(Data listing)

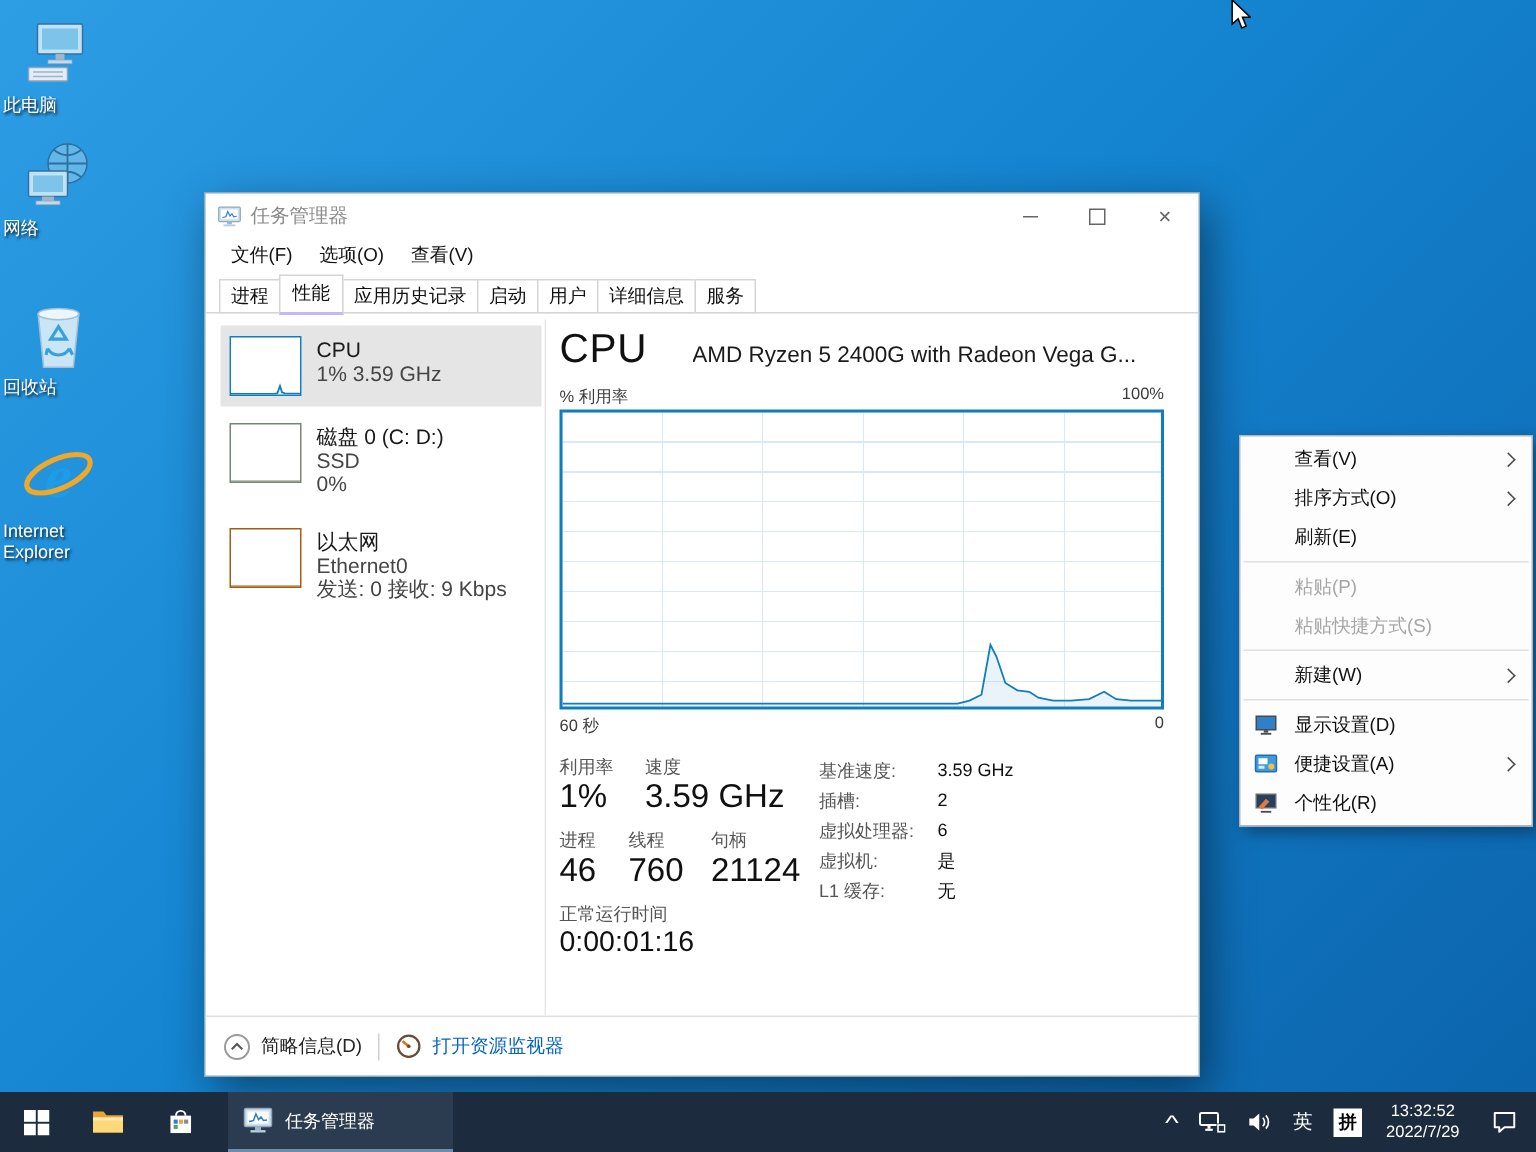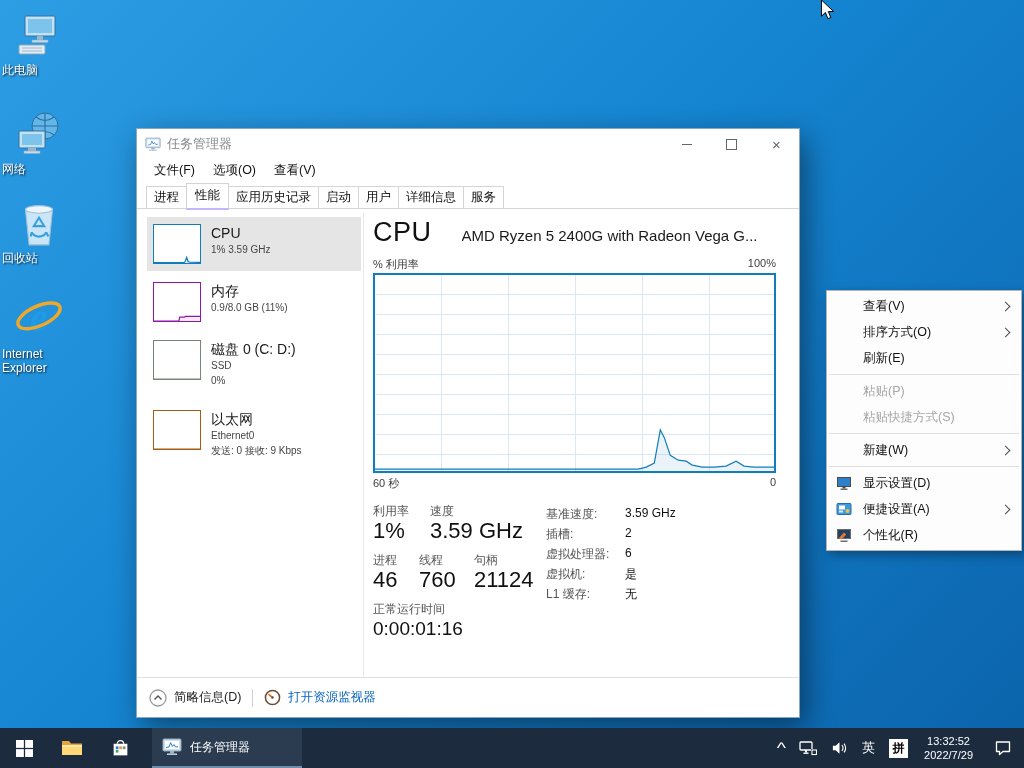--- a/index.html
+++ b/index.html
@@ -115,7 +115,7 @@
   <div class="lbl">此电脑</div>
 </div>
 
-<div class="desk-icon" style="top:107px">
+<div class="desk-icon" style="top:90px">
   <div class="glyph">
     <svg width="48" height="48" viewBox="0 0 48 48">
       <circle cx="30" cy="15" r="13" fill="#62b7e8" stroke="#2d6f9f"></circle>

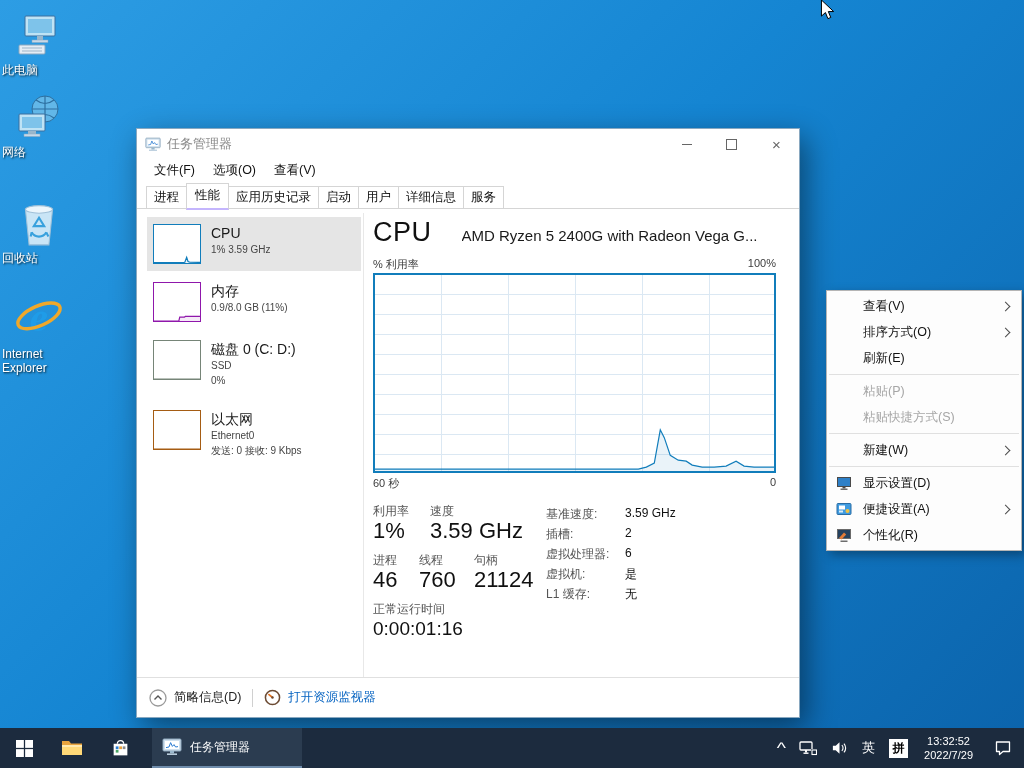--- a/index.html
+++ b/index.html
@@ -36,7 +36,7 @@
   .mini{width:46px;height:38px;border:1px solid #999;background:#fff;position:relative;flex:none;}
   .mini svg{position:absolute;inset:0;width:100%;height:100%;}
   .sb-title{font-size:14px;color:#1a1a1a;line-height:18px;white-space:nowrap;}
-  .sb-sub{font-size:10px;color:#454545;line-height:15px;white-space:nowrap;}
+  .sb-sub{font-size:14px;color:#454545;line-height:15px;white-space:nowrap;}
   .v-sep{position:absolute;left:226px;top:84px;width:1px;height:464px;background:#e8e8e8;}
   
   .main{position:absolute;left:236px;top:88px;width:418px;}

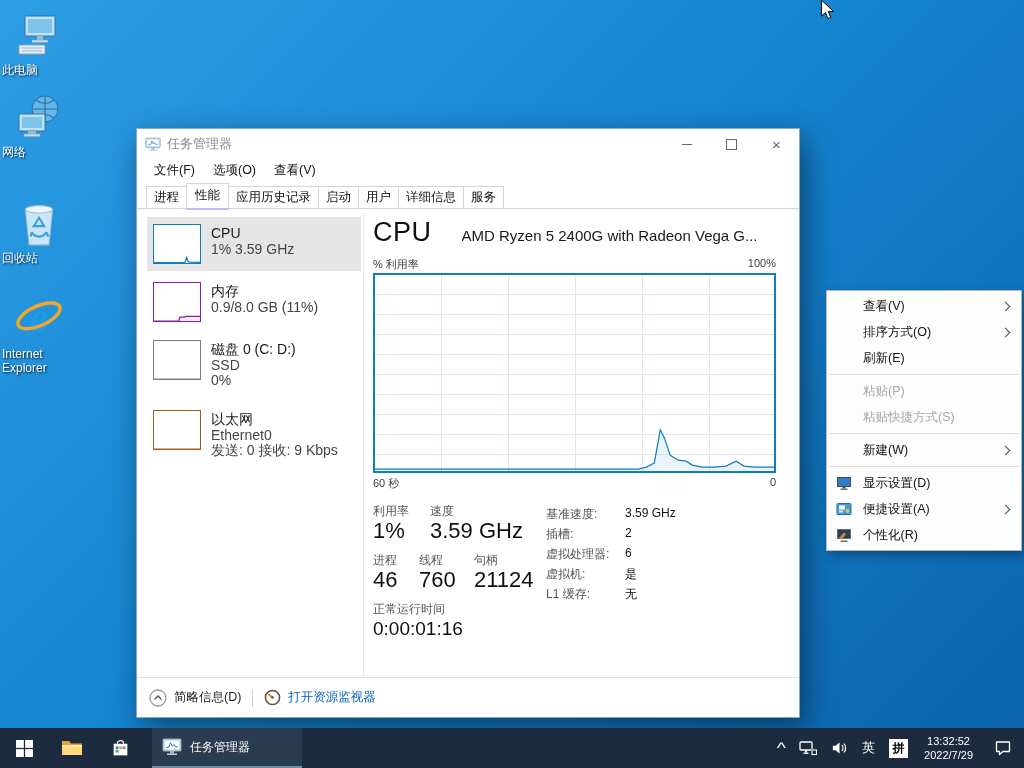--- a/index.html
+++ b/index.html
@@ -202,18 +202,6 @@
         <div class="sb-sub">1% 3.59 GHz</div>
       </div>
     </div>
-    <div class="sb-item">
-      <div class="mini" style="border-color: rgb(143, 23, 171);">
-          <svg viewBox="0 0 100 100" preserveAspectRatio="none">
-            <polygon points="0,100 0,100 54,100 56,90 66,90 68,88 100,88 100,100" fill="#8f17ab" fill-opacity="0.09"></polygon>
-            <polyline points="0,100 54,100 56,90 66,90 68,88 100,88" fill="none" stroke="#8f17ab" stroke-width="1.2" vector-effect="non-scaling-stroke"></polyline>
-          </svg>
-        </div>
-      <div>
-        <div class="sb-title">内存</div>
-        <div class="sb-sub">0.9/8.0 GB (11%)</div>
-      </div>
-    </div>
     <div class="sb-item" style="height:66px">
       <div class="mini" style="border-color: rgb(118, 133, 120);">
           <svg viewBox="0 0 100 100" preserveAspectRatio="none">

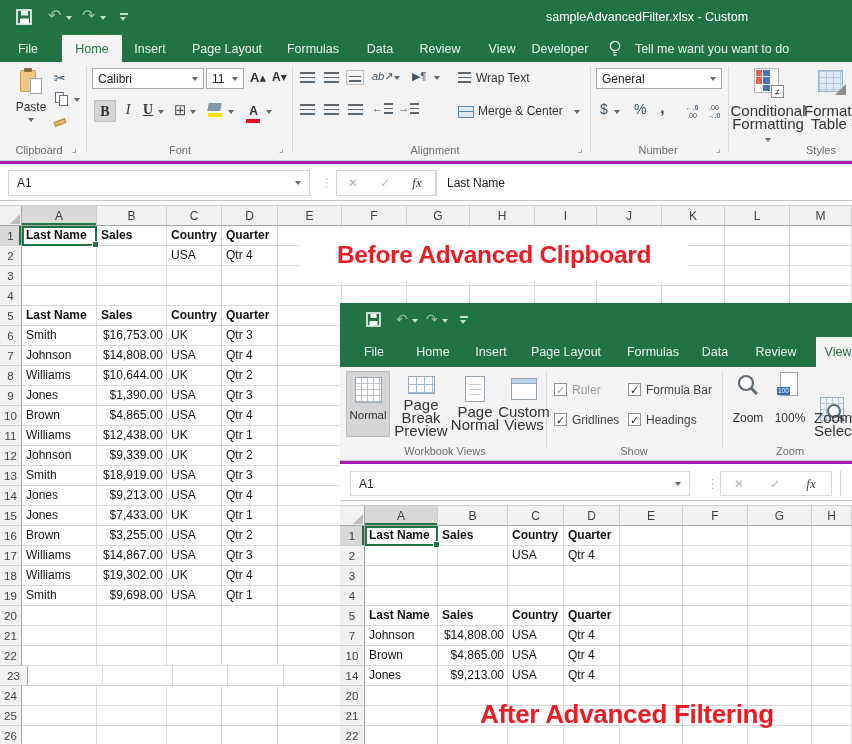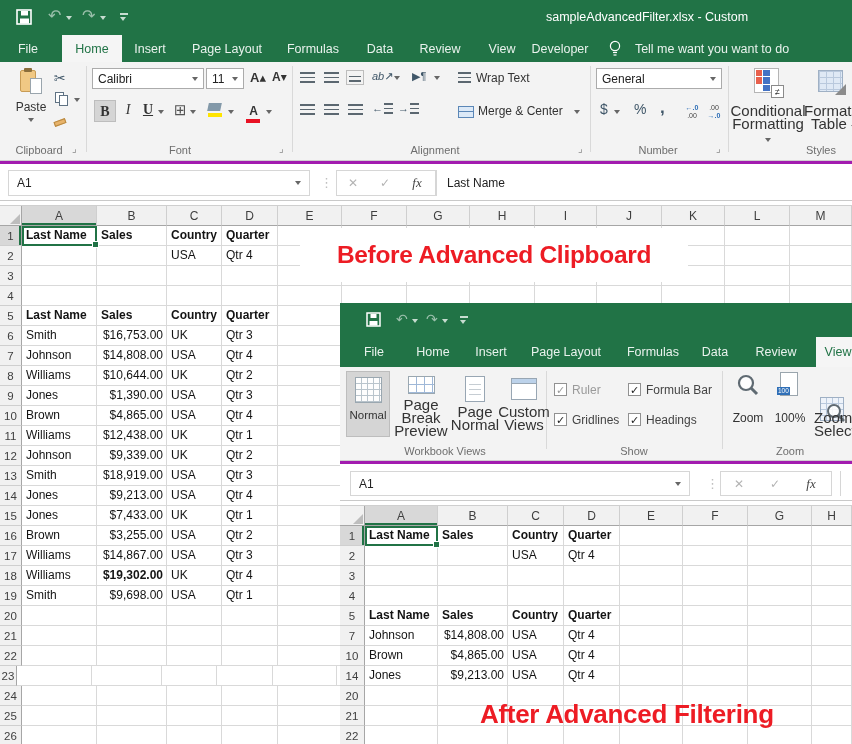--- a/index.html
+++ b/index.html
@@ -620,7 +620,7 @@
       <div class="g-row">
         <div class="g-rh" style="width: 22px;">18</div>
         <div class="g-cell" style="width: 75px;">Williams</div>
-        <div class="g-cell r" style="width: 70px; font-weight: bold;">$19,302.00</div>
+        <div class="g-cell r" style="width: 70px;">$19,302.00</div>
         <div class="g-cell" style="width: 55px;">UK</div>
         <div class="g-cell" style="width: 56px;">Qtr 4</div>
         <div class="g-cell" style="width: 64px;"></div>

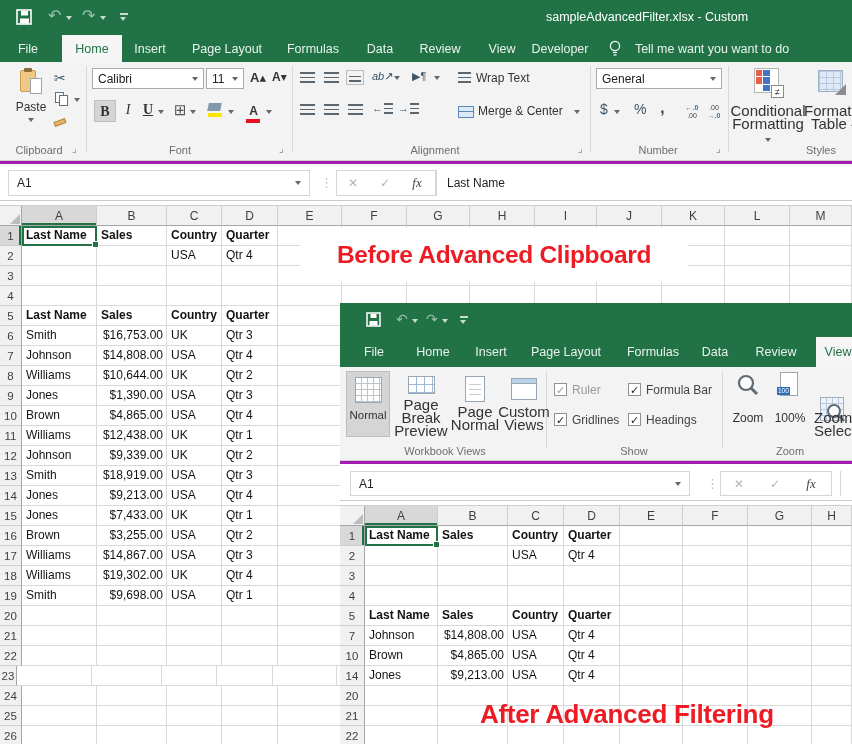--- a/index.html
+++ b/index.html
@@ -698,7 +698,7 @@
         <div class="g-cell" style="width: 62px;"></div>
       </div>
       <div class="g-row">
-        <div class="g-rh" style="width: 17px;">23</div>
+        <div class="g-rh" style="width: 28px;">23</div>
         <div class="g-cell" style="width: 75px;"></div>
         <div class="g-cell" style="width: 70px;"></div>
         <div class="g-cell" style="width: 55px;"></div>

(End Data listing)

● Work to be completed
Go through the listing above and write it all out exactly, leaving out any picture.

● Response
--- a/index.html
+++ b/index.html
@@ -115,7 +115,7 @@
   <div class="lbl">此电脑</div>
 </div>
 
-<div class="desk-icon" style="top:107px">
+<div class="desk-icon" style="top:90px">
   <div class="glyph">
     <svg width="48" height="48" viewBox="0 0 48 48">
       <circle cx="30" cy="15" r="13" fill="#62b7e8" stroke="#2d6f9f"></circle>

--- a/index.html
+++ b/index.html
@@ -36,7 +36,7 @@
   .mini{width:46px;height:38px;border:1px solid #999;background:#fff;position:relative;flex:none;}
   .mini svg{position:absolute;inset:0;width:100%;height:100%;}
   .sb-title{font-size:14px;color:#1a1a1a;line-height:18px;white-space:nowrap;}
-  .sb-sub{font-size:10px;color:#454545;line-height:15px;white-space:nowrap;}
+  .sb-sub{font-size:14px;color:#454545;line-height:15px;white-space:nowrap;}
   .v-sep{position:absolute;left:226px;top:84px;width:1px;height:464px;background:#e8e8e8;}
   
   .main{position:absolute;left:236px;top:88px;width:418px;}

--- a/index.html
+++ b/index.html
@@ -202,18 +202,6 @@
         <div class="sb-sub">1% 3.59 GHz</div>
       </div>
     </div>
-    <div class="sb-item">
-      <div class="mini" style="border-color: rgb(143, 23, 171);">
-          <svg viewBox="0 0 100 100" preserveAspectRatio="none">
-            <polygon points="0,100 0,100 54,100 56,90 66,90 68,88 100,88 100,100" fill="#8f17ab" fill-opacity="0.09"></polygon>
-            <polyline points="0,100 54,100 56,90 66,90 68,88 100,88" fill="none" stroke="#8f17ab" stroke-width="1.2" vector-effect="non-scaling-stroke"></polyline>
-          </svg>
-        </div>
-      <div>
-        <div class="sb-title">内存</div>
-        <div class="sb-sub">0.9/8.0 GB (11%)</div>
-      </div>
-    </div>
     <div class="sb-item" style="height:66px">
       <div class="mini" style="border-color: rgb(118, 133, 120);">
           <svg viewBox="0 0 100 100" preserveAspectRatio="none">

--- a/index.html
+++ b/index.html
@@ -620,7 +620,7 @@
       <div class="g-row">
         <div class="g-rh" style="width: 22px;">18</div>
         <div class="g-cell" style="width: 75px;">Williams</div>
-        <div class="g-cell r" style="width: 70px; font-weight: bold;">$19,302.00</div>
+        <div class="g-cell r" style="width: 70px;">$19,302.00</div>
         <div class="g-cell" style="width: 55px;">UK</div>
         <div class="g-cell" style="width: 56px;">Qtr 4</div>
         <div class="g-cell" style="width: 64px;"></div>

--- a/index.html
+++ b/index.html
@@ -698,7 +698,7 @@
         <div class="g-cell" style="width: 62px;"></div>
       </div>
       <div class="g-row">
-        <div class="g-rh" style="width: 17px;">23</div>
+        <div class="g-rh" style="width: 28px;">23</div>
         <div class="g-cell" style="width: 75px;"></div>
         <div class="g-cell" style="width: 70px;"></div>
         <div class="g-cell" style="width: 55px;"></div>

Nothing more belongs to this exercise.